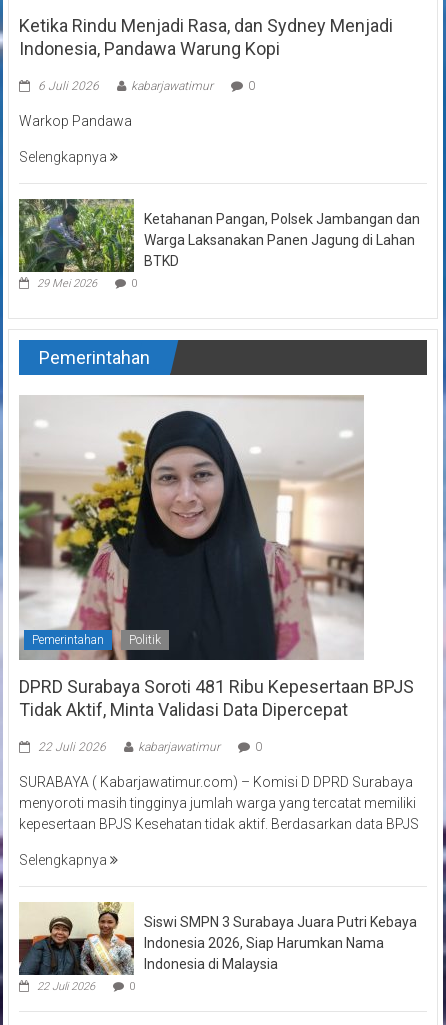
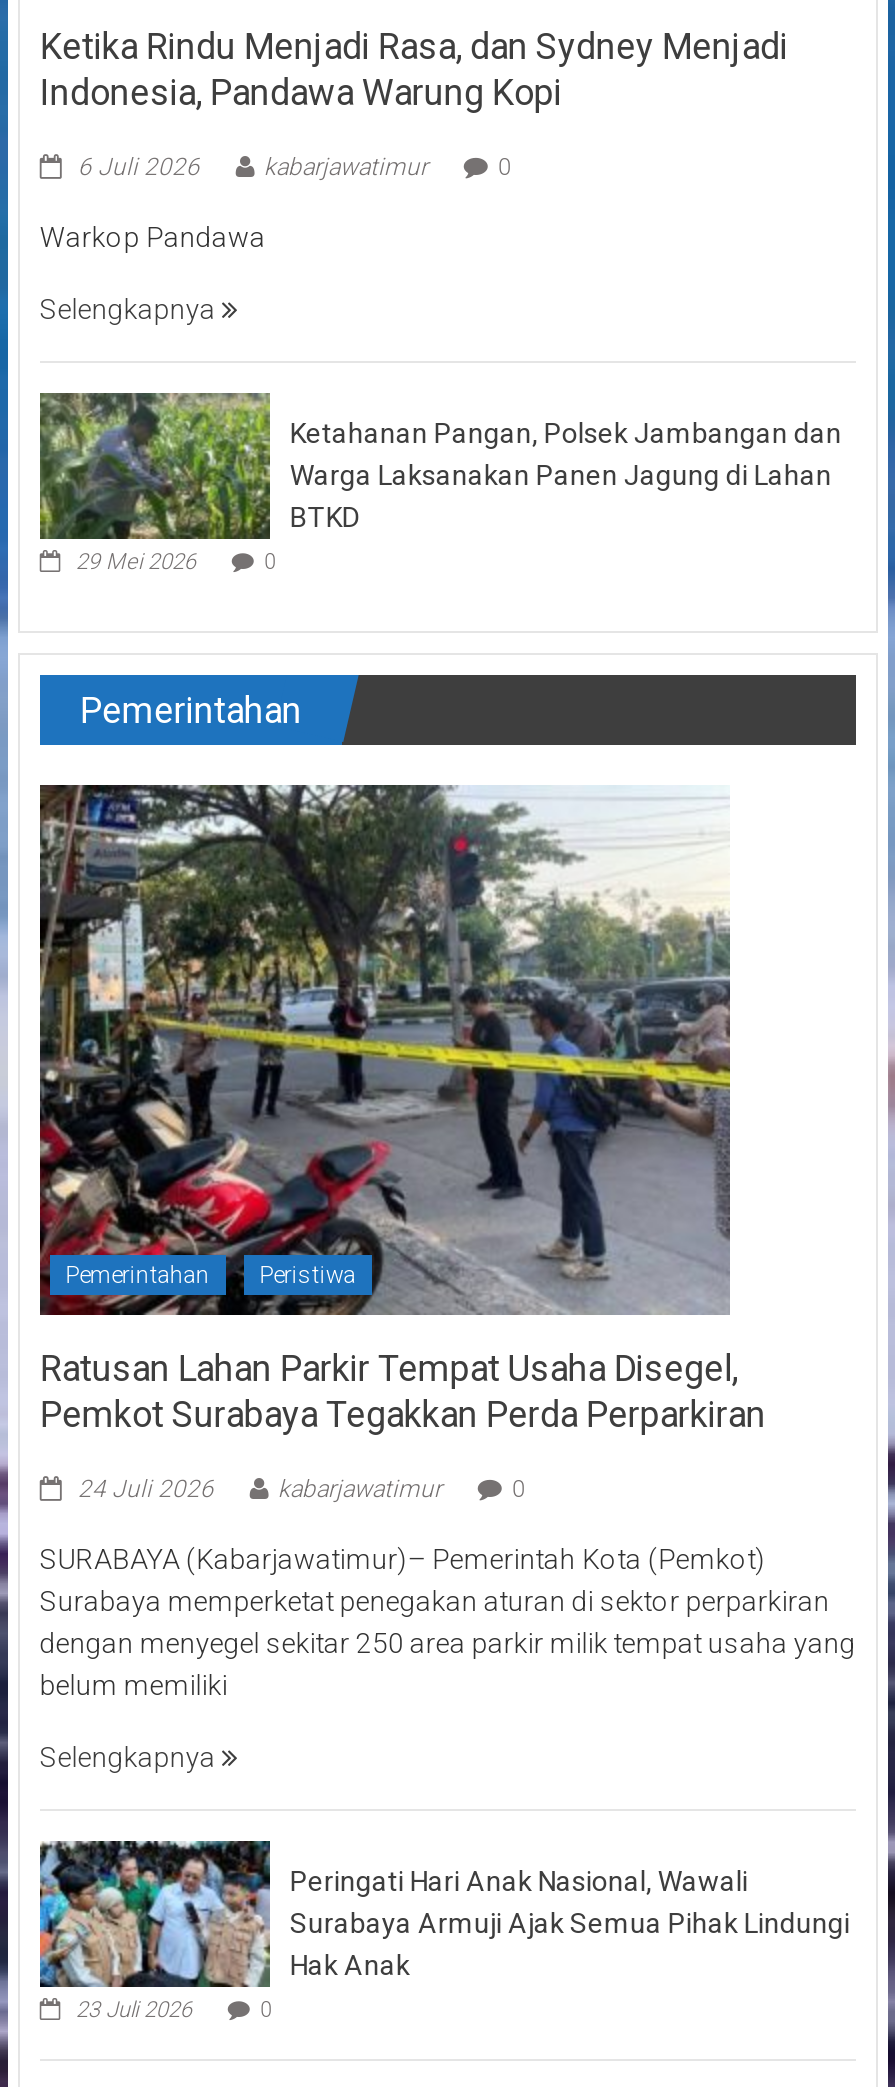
[18,395,364,661] [image] | Politik -> [38,783,732,1315] [image] | Peristiwa
[19,676,414,720] DPRD Surabaya Soroti 481 Ribu Kepesertaan BPJS | Tidak Aktif, Minta Validasi Data Dipercepat -> [40,1346,766,1434] Ratusan Lahan Parkir Tempat Usaha Disegel, | Pemkot Surabaya Tegakkan Perda Perparkiran
[38,740,106,754] 22 Juli 2026 -> [78,1474,214,1502] 24 Juli 2026
[19,774,419,832] SURABAYA ( Kabarjawatimur.com) – Komisi D DPRD Surabaya | menyoroti masih tingginya jumlah warga yang tercatat memiliki | kepesertaan BPJS Kesehatan tidak aktif. Berdasarkan data BPJS -> [40,1542,856,1700] SURABAYA (Kabarjawatimur)– Pemerintah Kota (Pemkot) | Surabaya memperketat penegakan aturan di sektor perparkiran | dengan menyegel sekitar 250 area parkir milik tempat usaha yang | belum memiliki
[18,901,134,993] [image] | 22 Juli 2026 -> [38,1839,272,2022] [image] | 23 Juli 2026
[144,914,417,972] Siswi SMPN 3 Surabaya Juara Putri Kebaya | Indonesia 2026, Siap Harumkan Nama | Indonesia di Malaysia -> [290,1864,850,1980] Peringati Hari Anak Nasional, Wawali | Surabaya Armuji Ajak Semua Pihak Lindungi | Hak Anak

************

Output the full listing verbatim, but drop the images.

[18,395,364,661] [image] | Politik -> [38,783,732,1315] [image] | Peristiwa
[19,676,414,720] DPRD Surabaya Soroti 481 Ribu Kepesertaan BPJS | Tidak Aktif, Minta Validasi Data Dipercepat -> [40,1346,766,1434] Ratusan Lahan Parkir Tempat Usaha Disegel, | Pemkot Surabaya Tegakkan Perda Perparkiran
[38,740,106,754] 22 Juli 2026 -> [78,1474,214,1502] 24 Juli 2026
[19,774,419,832] SURABAYA ( Kabarjawatimur.com) – Komisi D DPRD Surabaya | menyoroti masih tingginya jumlah warga yang tercatat memiliki | kepesertaan BPJS Kesehatan tidak aktif. Berdasarkan data BPJS -> [40,1542,856,1700] SURABAYA (Kabarjawatimur)– Pemerintah Kota (Pemkot) | Surabaya memperketat penegakan aturan di sektor perparkiran | dengan menyegel sekitar 250 area parkir milik tempat usaha yang | belum memiliki
[18,901,134,993] [image] | 22 Juli 2026 -> [38,1839,272,2022] [image] | 23 Juli 2026
[144,914,417,972] Siswi SMPN 3 Surabaya Juara Putri Kebaya | Indonesia 2026, Siap Harumkan Nama | Indonesia di Malaysia -> [290,1864,850,1980] Peringati Hari Anak Nasional, Wawali | Surabaya Armuji Ajak Semua Pihak Lindungi | Hak Anak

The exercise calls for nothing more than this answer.